Non-DSLs for solving intertemporal optimization problems (not just for econ)

This post will discuss various approaches to designing solvers for intertemporal optimization problems (in economics and hopefully other domains).

Consider a fairly generic intertemporal optimization problem with 1-state variable and 1-control variable.

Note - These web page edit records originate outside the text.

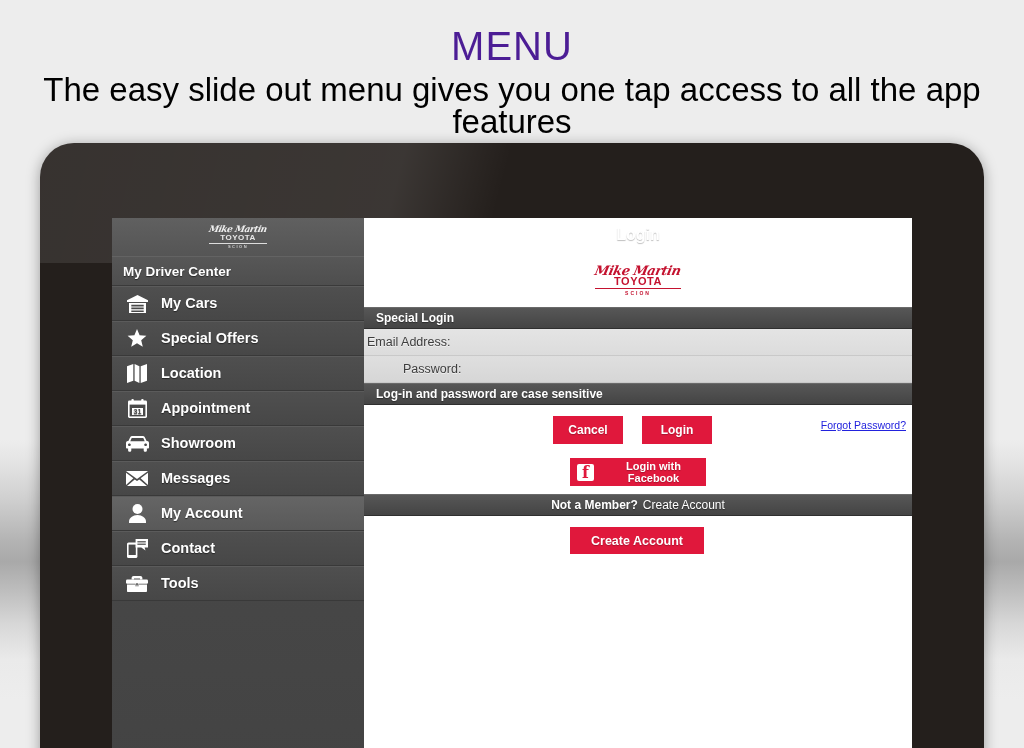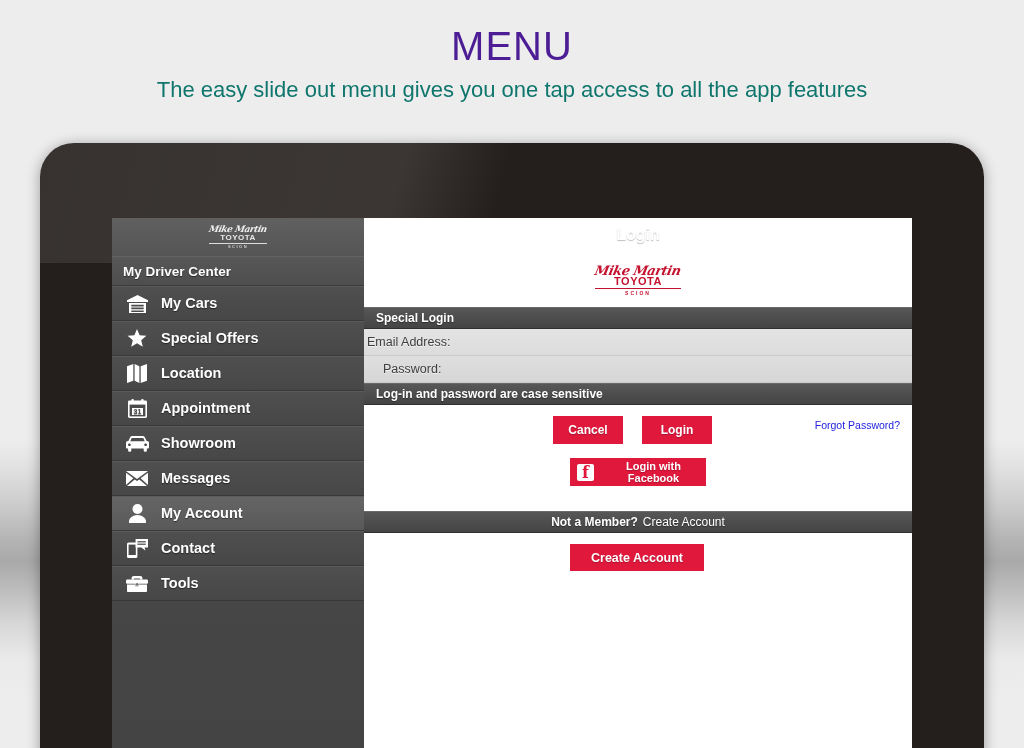"The easy slide out menu" #caption .sub { color: #0f766e -> #000000; font-size: 22px -> 33px }
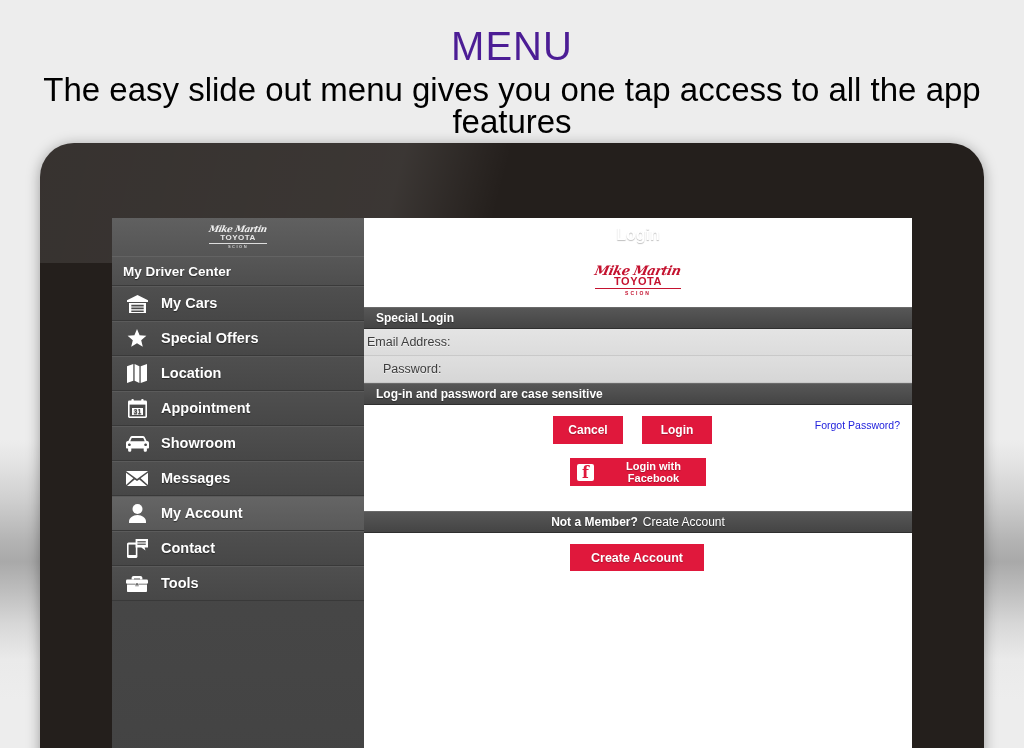"Password:" #row-pass .flabel { padding-left: 19px -> 39px }
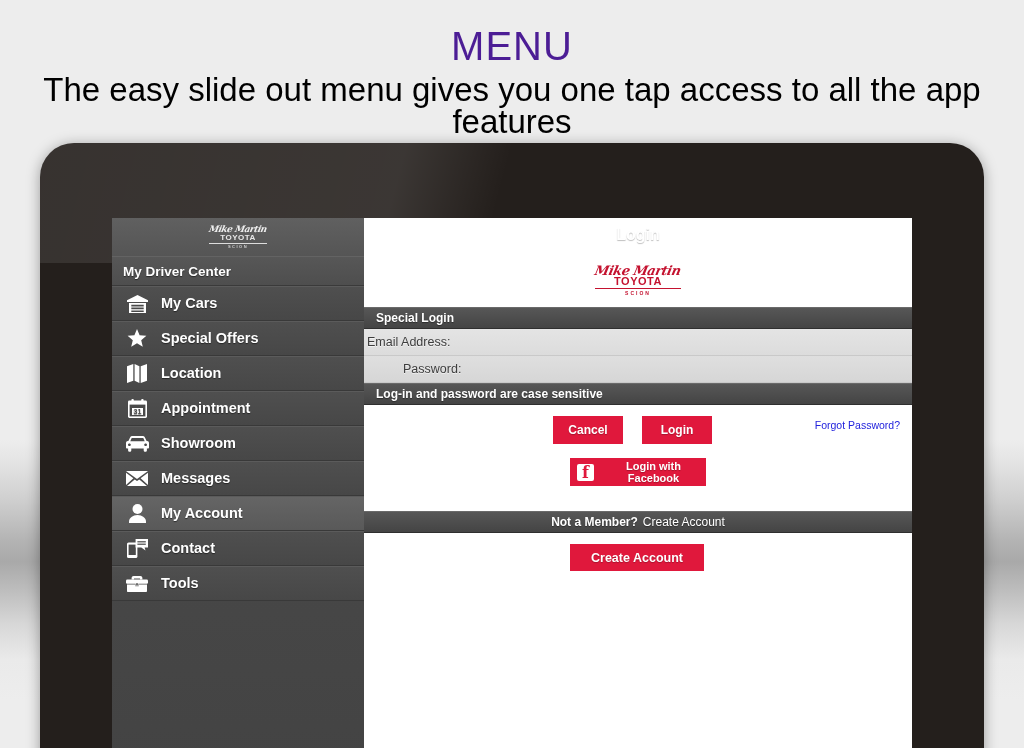"Cancel" #btn-area { height: 106px -> 89px }
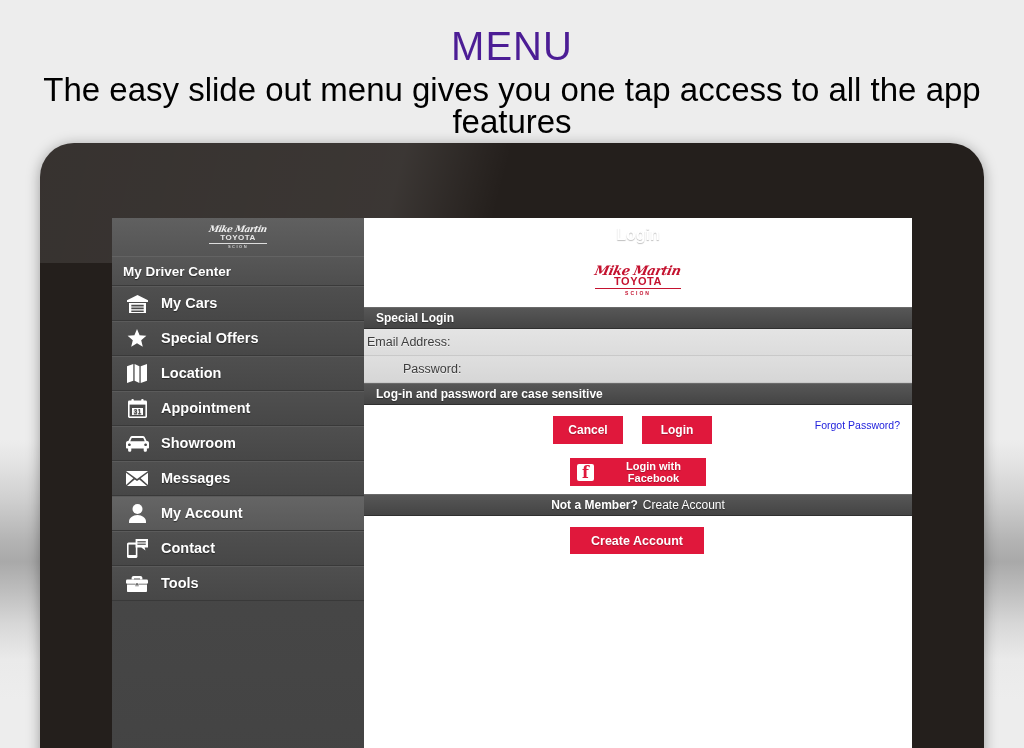"Forgot Password?" #forgot { right: 12px -> 6px; text-decoration: none -> underline }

To make things precise, this post will study the deterministic, infinite horizon T=\infty, Neoclassical growth model with log utility and full depreciation \delta =1 (so we can compare the numeric solution to the closed form solution).
To use the methods in CLMM (or any perturbation/projection method) the user can solve for the relevant equations (Euler Equations, Envelope conditions etc):
Note: there are several ways to do this

  1. a user can solve for these equations symbolically by hand
  2. a user can solve for these equations symbolically with a CAS (like Symbolics.jl)
    The user only needs to supply the objective u(s,c), transition T(s,c), & constraint g(s,c)\leq 0
  3. a user can solve some (or all) of these equations numerically

Next consider 3 different Fixed Point methods (inspired by CLMM):

Below is generic (1-state/1-control) Julia code for all 3 methods.
(NOT written for performance, only to discuss DSLs in economics)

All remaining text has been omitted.